Neeson plays a life insurance salesman that’s responsible, loves his family, and for the most part, always tries to make the smart decision. Though as life hits us all at random moments, his life flips on him, and he’s put in a desperate situation. Then, out of nowhere, the beautiful Vera Farmiga pops up with a challenge for Neeson, and not knowing what he’s truly in for makes the mistake of accepting her offer that could possibly ruin his life.
The set up for the film is spectacular. It spends times showing Neeson as a family man or just everyday man going to work that many can relate to. The editing used in those moment highlights those instances where sometimes in life we can remember the smallest details on a Tuesday, but then forget what came a moment before or after. It’s amazing how the brain works and Collet-Serra put that on screen. Even when Neeson hops on the train, the initial set up towards the riddle he must solve seems like you are in for a fun ride, but after a while, the plot starts to get hard to work through than finding a needle in a haystack.
There are too many unknown scenarios and unanswered questions about the plot to make sense. It seems impossible for things to play out the way the film suggests they should with too many coincidences happening at perfect moments for it all to make sense. Everything turns into a convoluted mess that’s overcomplicated to seem edgy and groundbreaking. I began to shake my head in frustration trying to put all the pieces together and soon learned that some of those pieces never made it onto the train. It was so unnecessary, and I wondered what happened to the tight scripts Collet-Serra usually works with. Even the fight scenes were over the top. While they were choreographed with great precision and computerized camera work, seeing characters beat the hell out of each other with little damage at times felt like a street fighter video game. I knew at some parts that the action life bar would populate over their heads to let the audience know how much life support they had left. It was all too much.

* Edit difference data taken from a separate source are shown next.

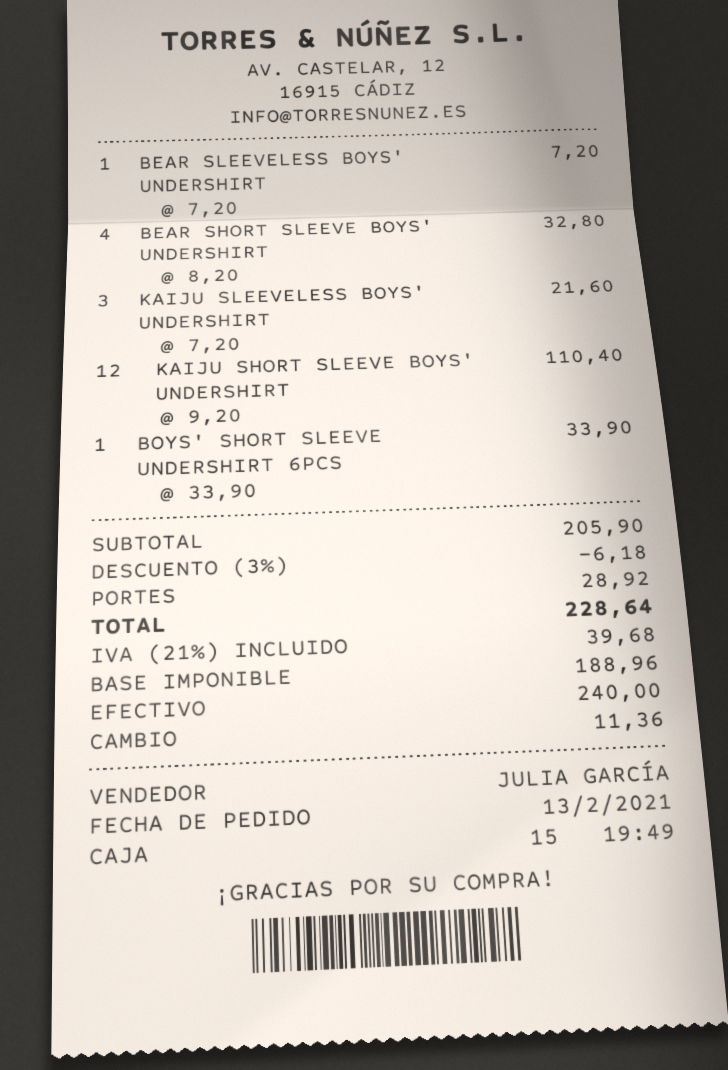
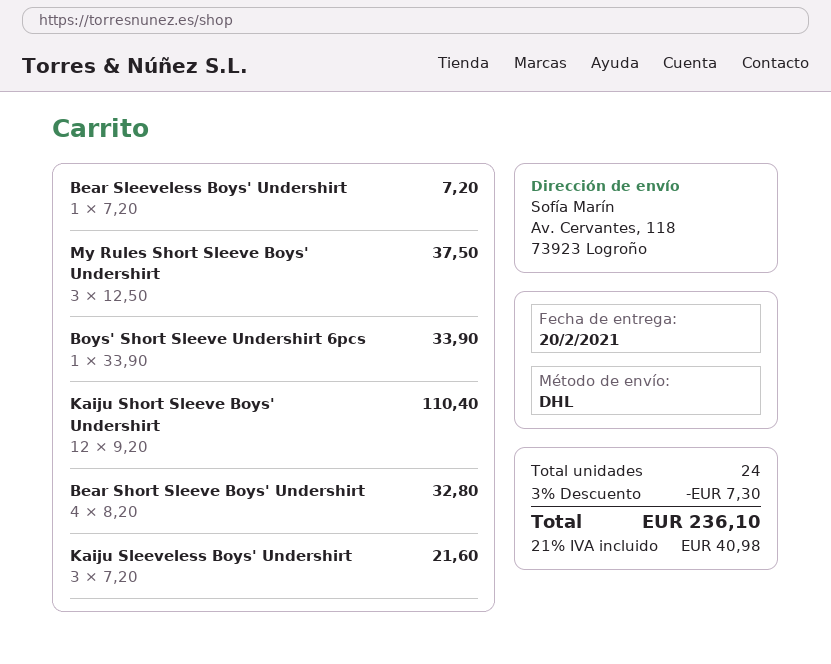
My Rules Short Sleeve Boys' Undershirt: none -> 3 x 12.50 = 37.50
discount: 3% = 6.18 -> 3% = 7.30
shipping: 28.92 -> none
tax: 21% = 39.68 -> 21% = 40.98
total: 228.64 -> 236.10

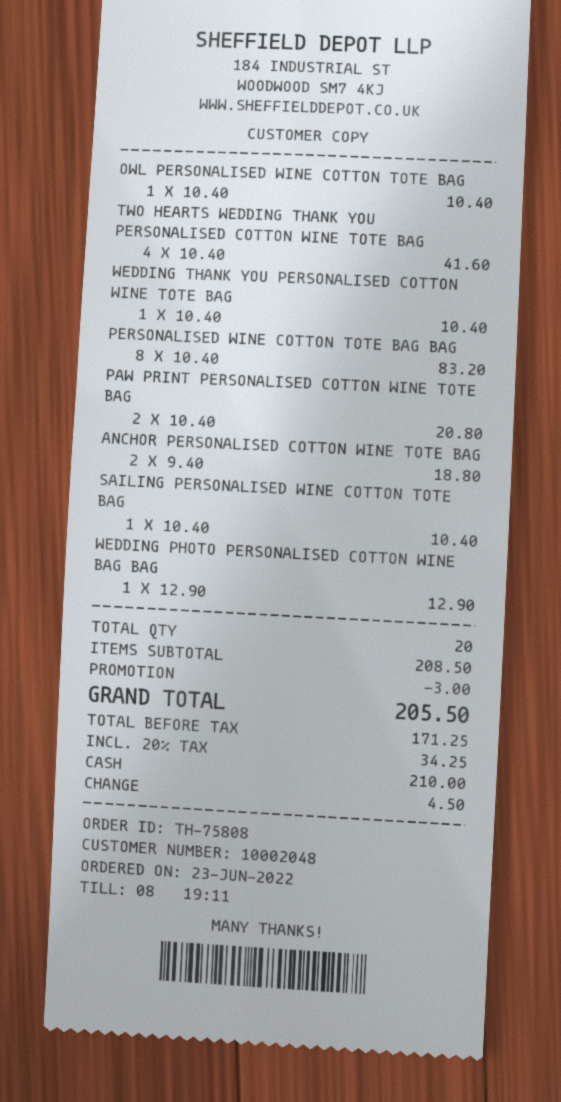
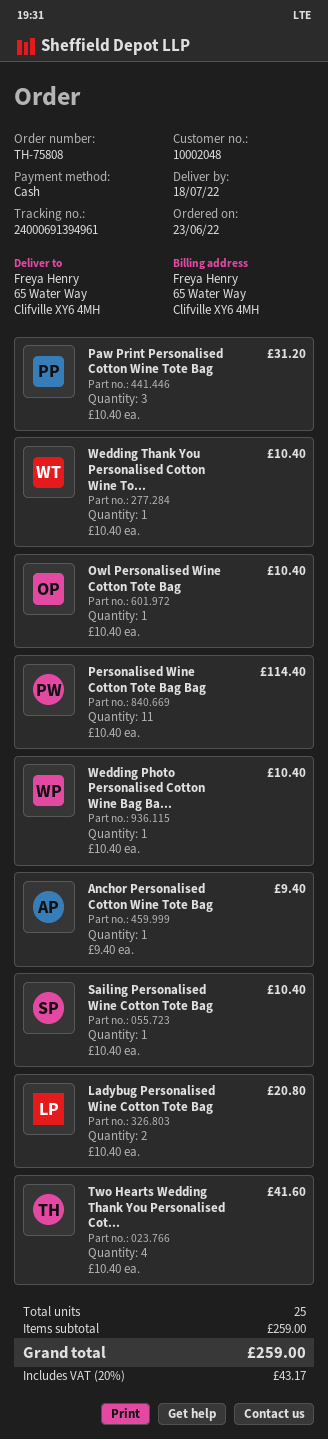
PERSONALISED WINE COTTON TOTE BAG BAG: 8 x 10.40 = 83.20 -> 11 x 10.40 = 114.40
PAW PRINT PERSONALISED COTTON WINE TOTE BAG: 2 x 10.40 = 20.80 -> 3 x 10.40 = 31.20
ANCHOR PERSONALISED COTTON WINE TOTE BAG: 2 x 9.40 = 18.80 -> 1 x 9.40 = 9.40
WEDDING PHOTO PERSONALISED COTTON WINE BAG BAG: 1 x 12.90 = 12.90 -> 1 x 10.40 = 10.40
Ladybug Personalised Wine Cotton Tote Bag: none -> 2 x 10.40 = 20.80
total quantity: 20 -> 25
subtotal: 208.50 -> 259.00
discount: 3.00 -> none
tax: 20% = 34.25 -> 20% = 43.17
total: 205.50 -> 259.00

Fortunately, as they started to go downhill with me creating a huge disdain for it, it leveled out towards the end; an ending that for the most part will suffice. A little of it was still over the top with stunts the Incredible Hulk could barely pull off, but they were short-lived and turned into a normal outcome giving the situation the characters were in. Jaume Collet-Serra is a fine director, whose films I look forward to, but I can honestly say this is the absolute worst he’s ever done, and I hope he never misses the mark as he did here.